- How did Seattle’s minimum wage increases affect young residents’ wage progression, earnings progression, and employment consistency?
- How did these effects vary by industry and across workers of different ages, ethnoracial identities, and binary sex?
Methods: We use Washington Merged Longitudinal Administrative Data (WMLAD), a unique and powerful resource developed specifically to examine the impact of the Seattle minimum wage ordinance. WMLAD data contain close to a full population, allowing for intersectional analysis of groups defined by combinations of age, sex, and ethnoracial identity as well as other factors. From WMLAD, we construct a cohort of young workers who were employed in the quarter prior to the first minimum wage increase in Seattle (the first quarter of 2015). Treated workers are those who were employed in Seattle at baseline. We use a combination of nearest-neighbor and exact matching to create a comparison group. Triple difference models allow us to estimate a causal relationship between the Seattle minimum wage increases and employment outcomes for young workers. Sub-group analyses and marginal effects by demographic characteristics will allow us to estimate differences in the minimum wage’s effect by ethnoracial identity, age, and binary sex.

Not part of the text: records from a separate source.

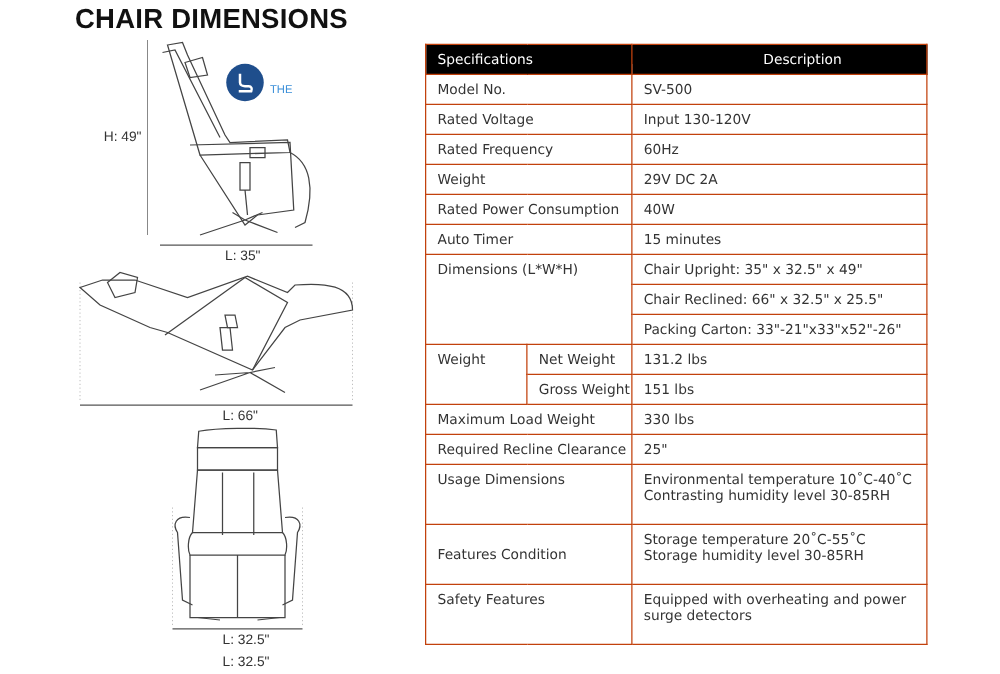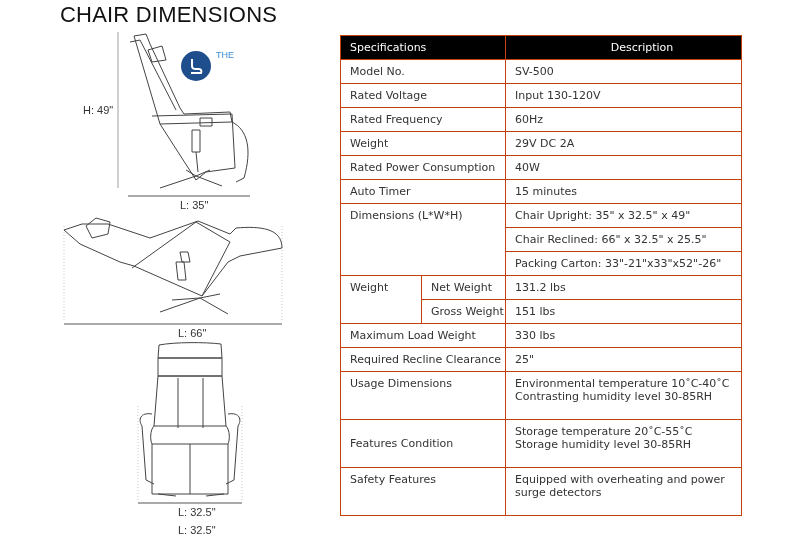--- a/index.html
+++ b/index.html
@@ -5,7 +5,7 @@
   html, body { margin:0; padding:0; background:#ffffff; }
   body { width:800px; height:539px; position:relative; overflow:hidden;
          font-family:"DejaVu Sans", sans-serif; color:#222; }
-  .title { position:absolute; font-family:"Liberation Sans", sans-serif; font-weight:normal;
+  .title { position:absolute; font-family:"Liberation Sans", sans-serif; font-weight:bold;
            color:#111; letter-spacing:0.2px; }
   #t-dim { left:60px; top:2px; font-size:22px; }
   #t-spec { left:412px; top:-1px; font-size:22px;margin-top:32px; }

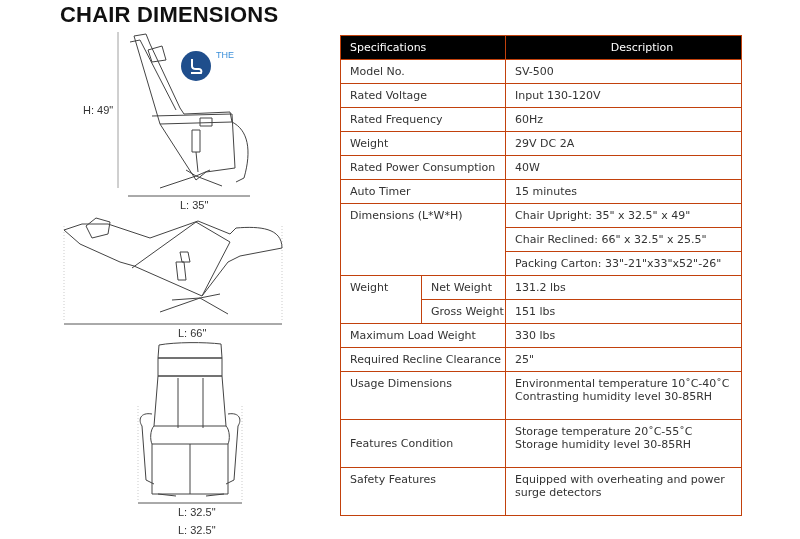--- a/index.html
+++ b/index.html
@@ -14,7 +14,7 @@
   .logo { position:absolute; left:181px; top:50px; width:150px; height:34px; }
   .logo .circle { position:absolute; left:0; top:1px; width:30px; height:30px; border-radius:50%;
                   background:#1f4e8c; }
-  .logo .the { position:absolute; left:35px; top:0px; font-family:"Liberation Sans", sans-serif;
+  .logo .the { position:absolute; left:35px; top:16px; font-family:"Liberation Sans", sans-serif;
                font-size:9px; color:#3b8fd9; }
   .logo .brand { position:absolute; left:34px; top:7px; font-family:"Liberation Sans", sans-serif;
                  font-size:20px; color:#2d6fb4; letter-spacing:-0.3px; }

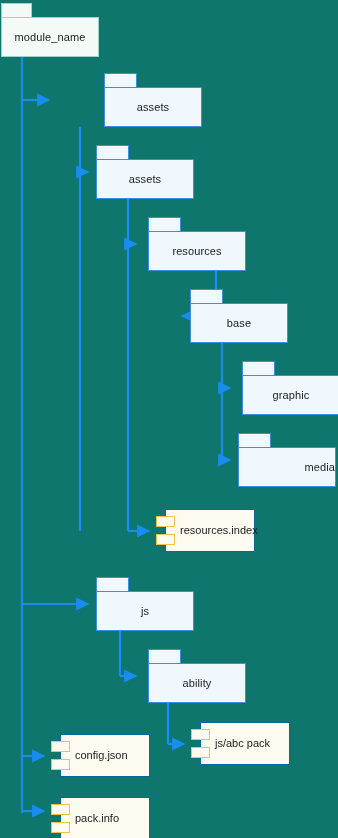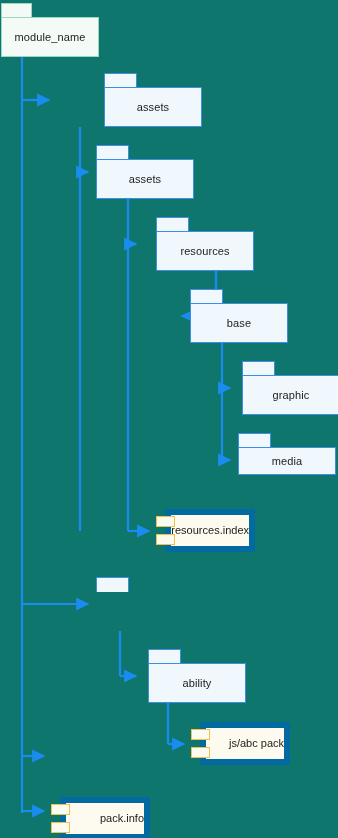--- a/index.html
+++ b/index.html
@@ -168,7 +168,7 @@
     </div>
   </div>
 
-  <div class="folder" style="left:156px; top:217px; width:98px; height:54px;">
+  <div class="folder" style="left:148px; top:217px; width:98px; height:54px;">
     <div class="tab" style="width:33px; height:15px;"></div>
     <div class="body" style="top:14px; width:98px; height:40px;">
       <span class="label">resources</span>

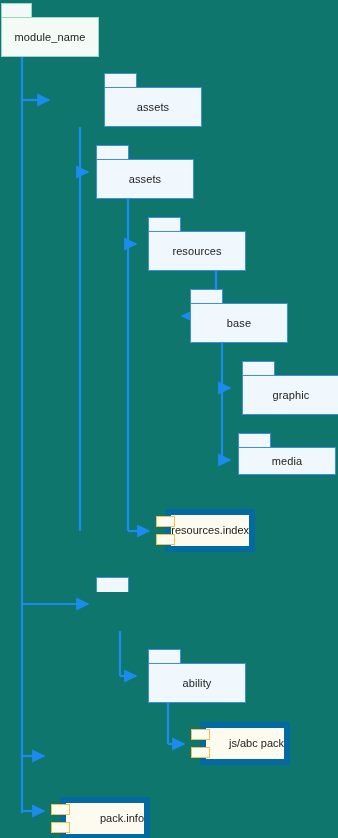--- a/index.html
+++ b/index.html
@@ -191,7 +191,7 @@
 
   <div class="folder" style="left:238px; top:433px; width:98px; height:54px;">
     <div class="tab" style="width:33px; height:15px;"></div>
-    <div class="body" style="top:14px; width:98px; height:28px;">
+    <div class="body" style="top:14px; width:98px; height:40px;justify-content:flex-end;">
       <span class="label">media</span>
     </div>
   </div>

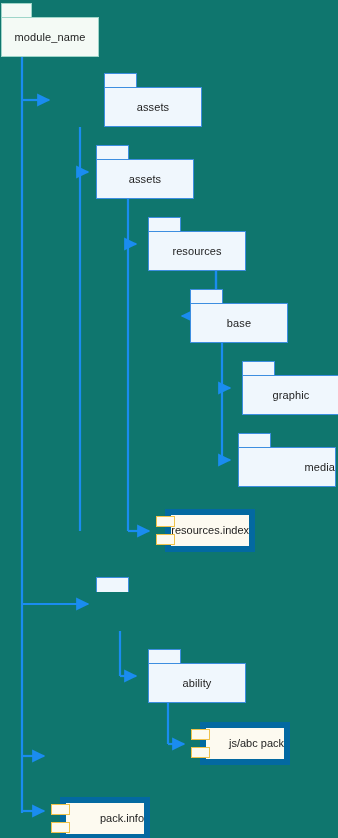--- a/index.html
+++ b/index.html
@@ -69,11 +69,11 @@
     right: 0;
     bottom: 0;
     box-sizing: border-box;
-    border: 6px solid #0369a1;
+    border: 1px solid #0369a1;
     background: #fdfaf0;
     display: flex;
     align-items: center;
-    justify-content: flex-end;
+    justify-content: flex-start;
   }
   .filenode .nub {
     position: absolute;

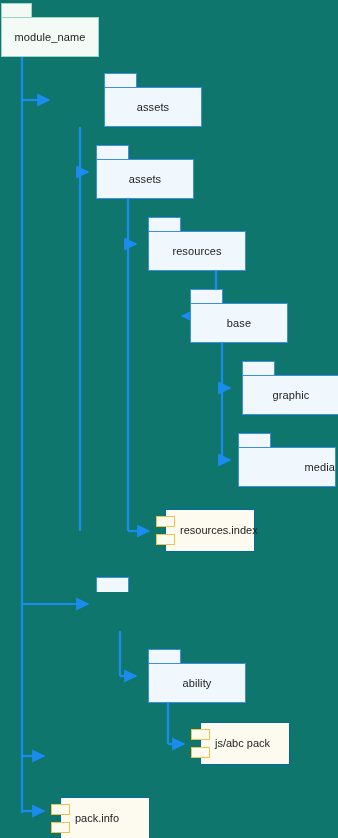--- a/index.html
+++ b/index.html
@@ -206,6 +206,9 @@
 
   <div class="folder" style="left:96px; top:577px; width:98px; height:54px;">
     <div class="tab" style="width:33px; height:15px;"></div>
+    <div class="body" style="top:14px; width:98px; height:40px;">
+      <span class="label">js</span>
+    </div>
   </div>
 
   <div class="folder" style="left:148px; top:649px; width:98px; height:54px;">

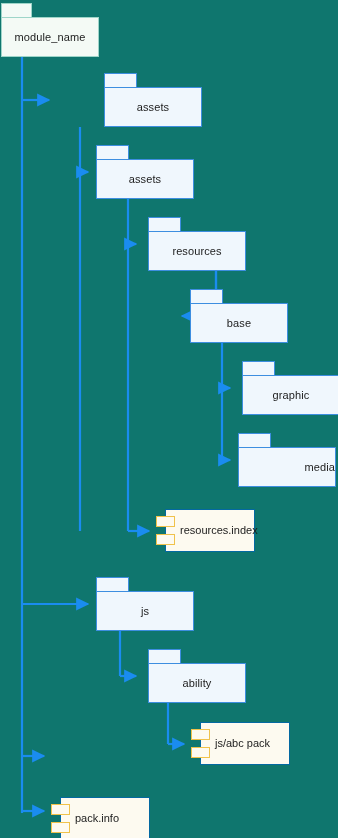--- a/index.html
+++ b/index.html
@@ -226,6 +226,13 @@
     <div class="nub bottom"></div>
   </div>
 
+  <div class="filenode" style="left:50px; top:734px; width:100px; height:43px;">
+    <div class="fbody">
+      <span class="flabel">config.json</span>
+    </div>
+    <div class="nub top"></div>
+    <div class="nub bottom"></div>
+  </div>
 
   <div class="filenode" style="left:50px; top:797px; width:100px; height:43px;">
     <div class="fbody">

Results: Preliminary triple-difference analysis results show that there is no statistically significant difference in earnings among young workers in Seattle compared to those outside of Seattle. However, quarterly hours worked among Seattle workers are statistically significantly lower than among their counterparts outside of Seattle. This suggests that young workers subjected to a higher minimum wage were able to work less to earn more. Further sub-group and marginal effect analyses will allow us to identify whether higher minimum wages had differential impacts on different populations of young workers.
Conclusions and Implications:
Why do young workers’ employment and earnings matter? Finding that minimum wage laws reduce employment or earnings for younger workers would raise concerns about longer-term scarring effects. On the other hand, if minimum wage laws increase employment, this finding would suggest that longer-run positive impacts of the minimum wage ordinance may exceed short-run gains.